START Information shown

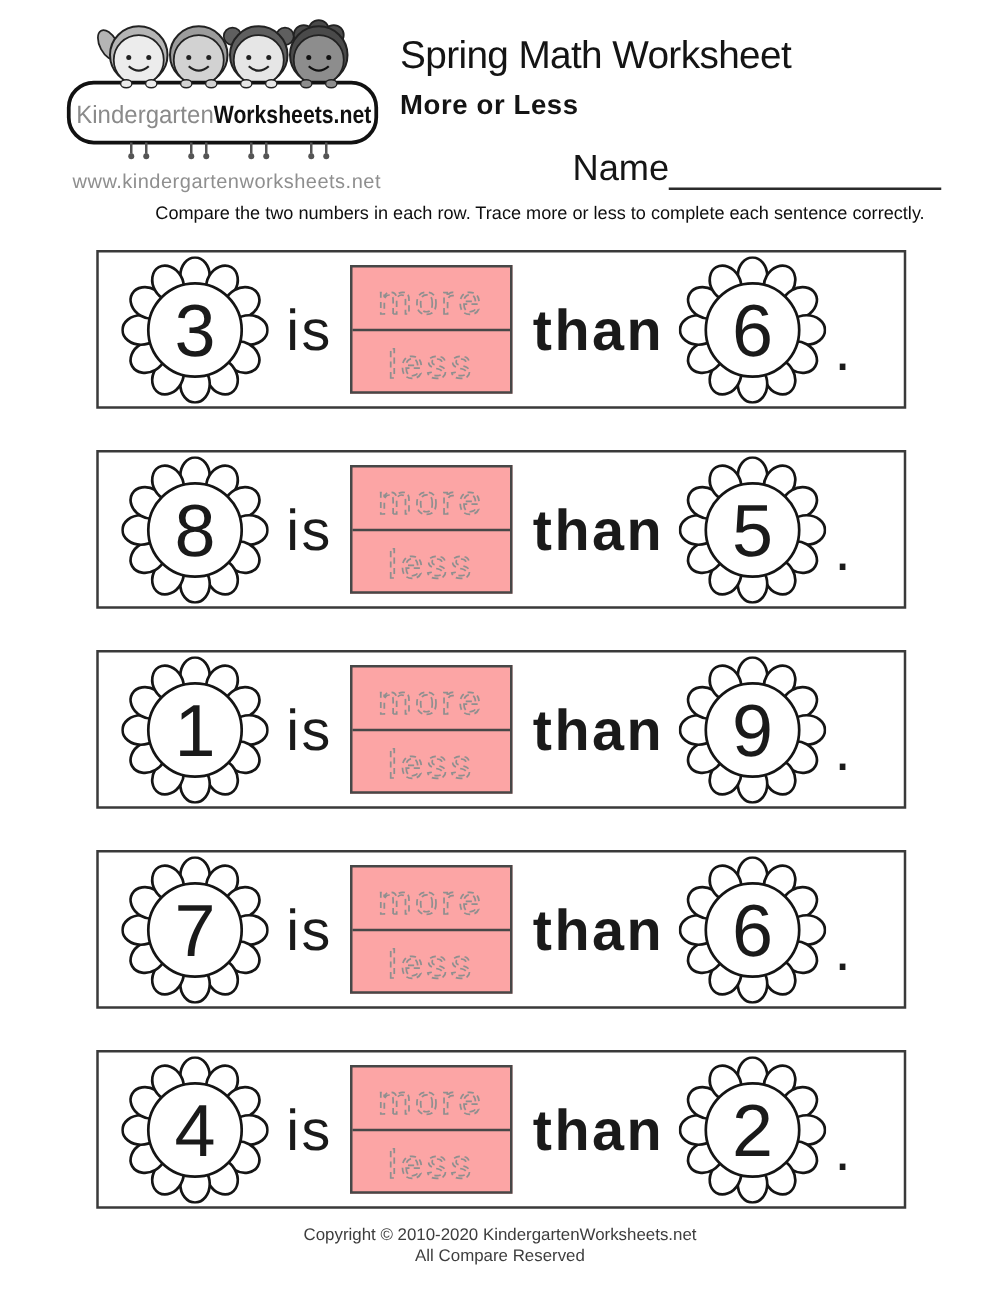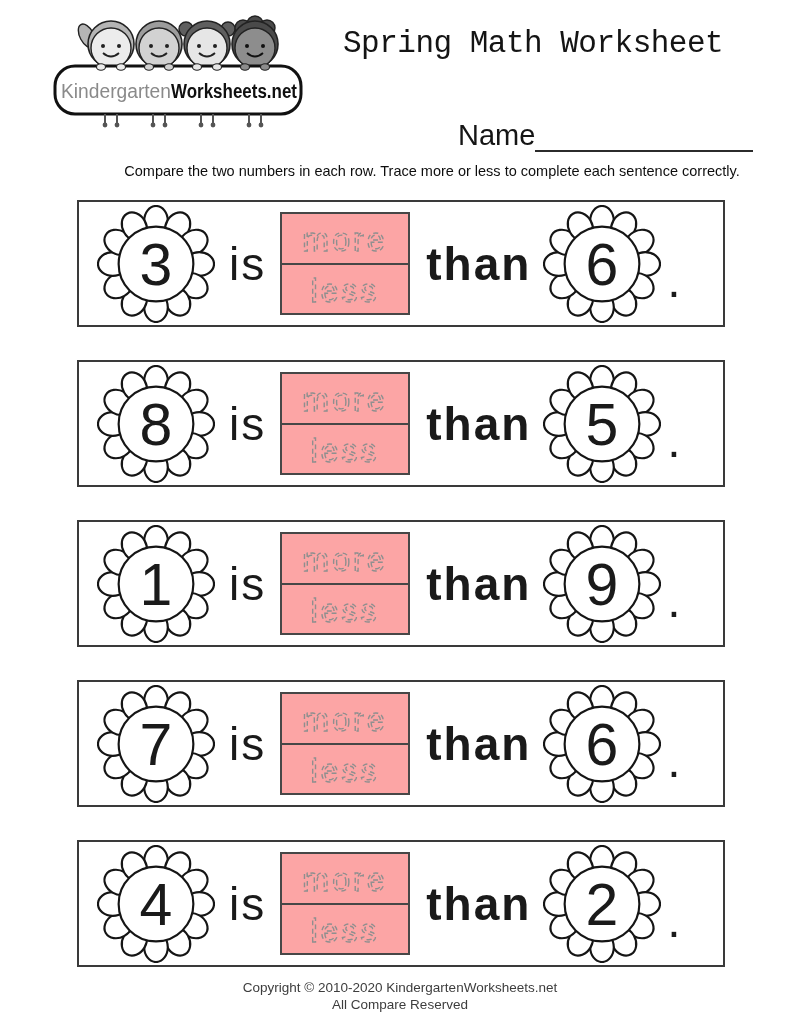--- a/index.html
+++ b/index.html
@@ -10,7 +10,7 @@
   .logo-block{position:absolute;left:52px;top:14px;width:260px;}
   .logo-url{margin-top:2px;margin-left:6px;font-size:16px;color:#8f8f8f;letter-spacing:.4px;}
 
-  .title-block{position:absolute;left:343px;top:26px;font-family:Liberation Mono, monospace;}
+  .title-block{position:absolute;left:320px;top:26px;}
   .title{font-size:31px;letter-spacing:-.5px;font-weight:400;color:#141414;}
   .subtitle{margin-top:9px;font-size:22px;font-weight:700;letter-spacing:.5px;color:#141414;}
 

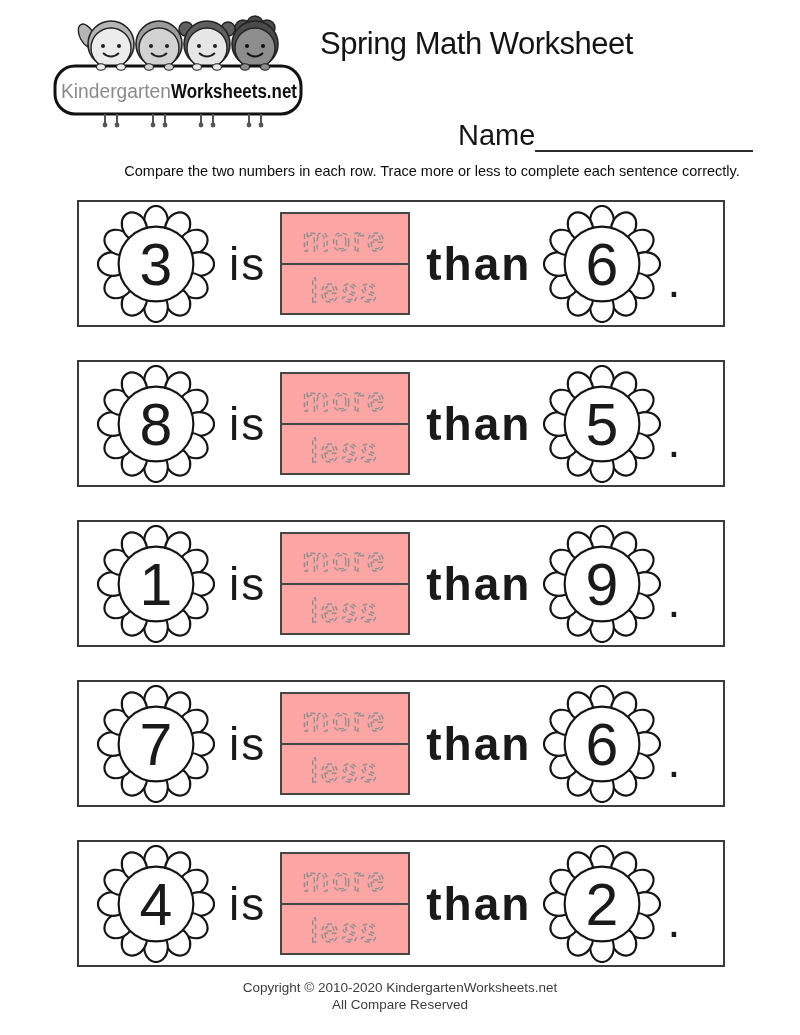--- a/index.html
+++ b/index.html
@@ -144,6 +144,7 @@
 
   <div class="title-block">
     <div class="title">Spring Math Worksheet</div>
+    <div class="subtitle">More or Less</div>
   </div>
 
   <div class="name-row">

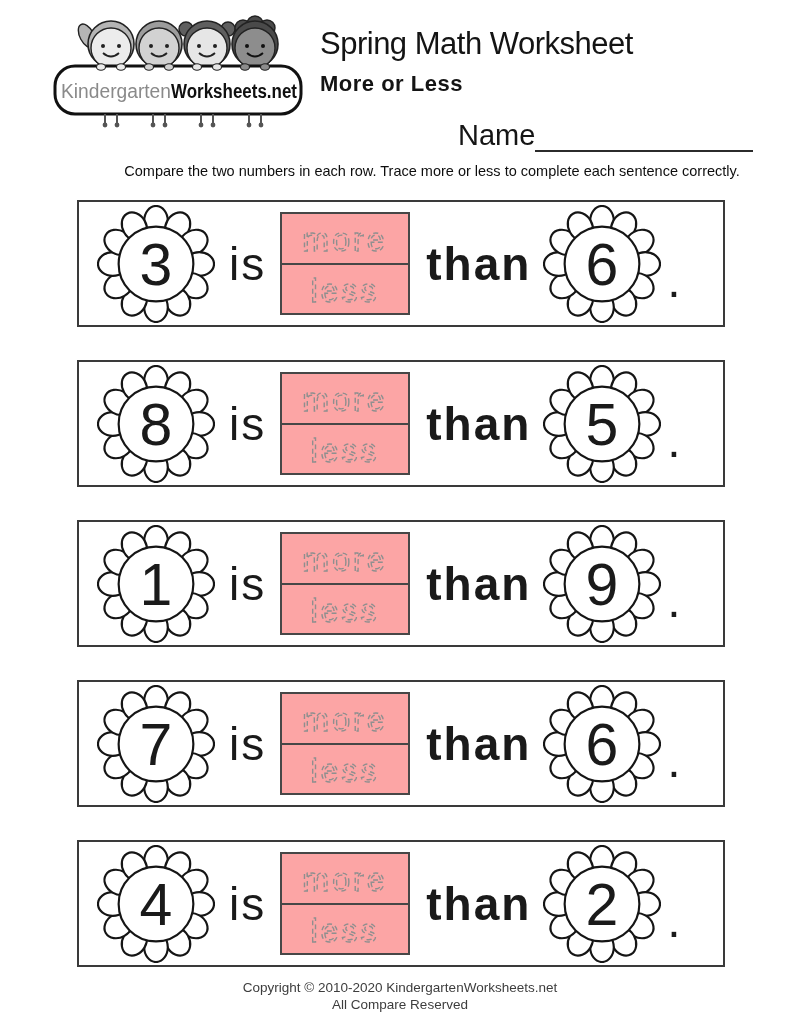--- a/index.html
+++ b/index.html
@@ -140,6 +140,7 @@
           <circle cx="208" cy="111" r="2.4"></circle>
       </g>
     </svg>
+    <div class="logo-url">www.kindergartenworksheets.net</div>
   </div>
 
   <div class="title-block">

END Information shown

_Task statement_
Reproduce all entries without any change, and omit the pictures.

_Answer to this task_
--- a/index.html
+++ b/index.html
@@ -10,7 +10,7 @@
   .logo-block{position:absolute;left:52px;top:14px;width:260px;}
   .logo-url{margin-top:2px;margin-left:6px;font-size:16px;color:#8f8f8f;letter-spacing:.4px;}
 
-  .title-block{position:absolute;left:343px;top:26px;font-family:Liberation Mono, monospace;}
+  .title-block{position:absolute;left:320px;top:26px;}
   .title{font-size:31px;letter-spacing:-.5px;font-weight:400;color:#141414;}
   .subtitle{margin-top:9px;font-size:22px;font-weight:700;letter-spacing:.5px;color:#141414;}
 

--- a/index.html
+++ b/index.html
@@ -144,6 +144,7 @@
 
   <div class="title-block">
     <div class="title">Spring Math Worksheet</div>
+    <div class="subtitle">More or Less</div>
   </div>
 
   <div class="name-row">

--- a/index.html
+++ b/index.html
@@ -140,6 +140,7 @@
           <circle cx="208" cy="111" r="2.4"></circle>
       </g>
     </svg>
+    <div class="logo-url">www.kindergartenworksheets.net</div>
   </div>
 
   <div class="title-block">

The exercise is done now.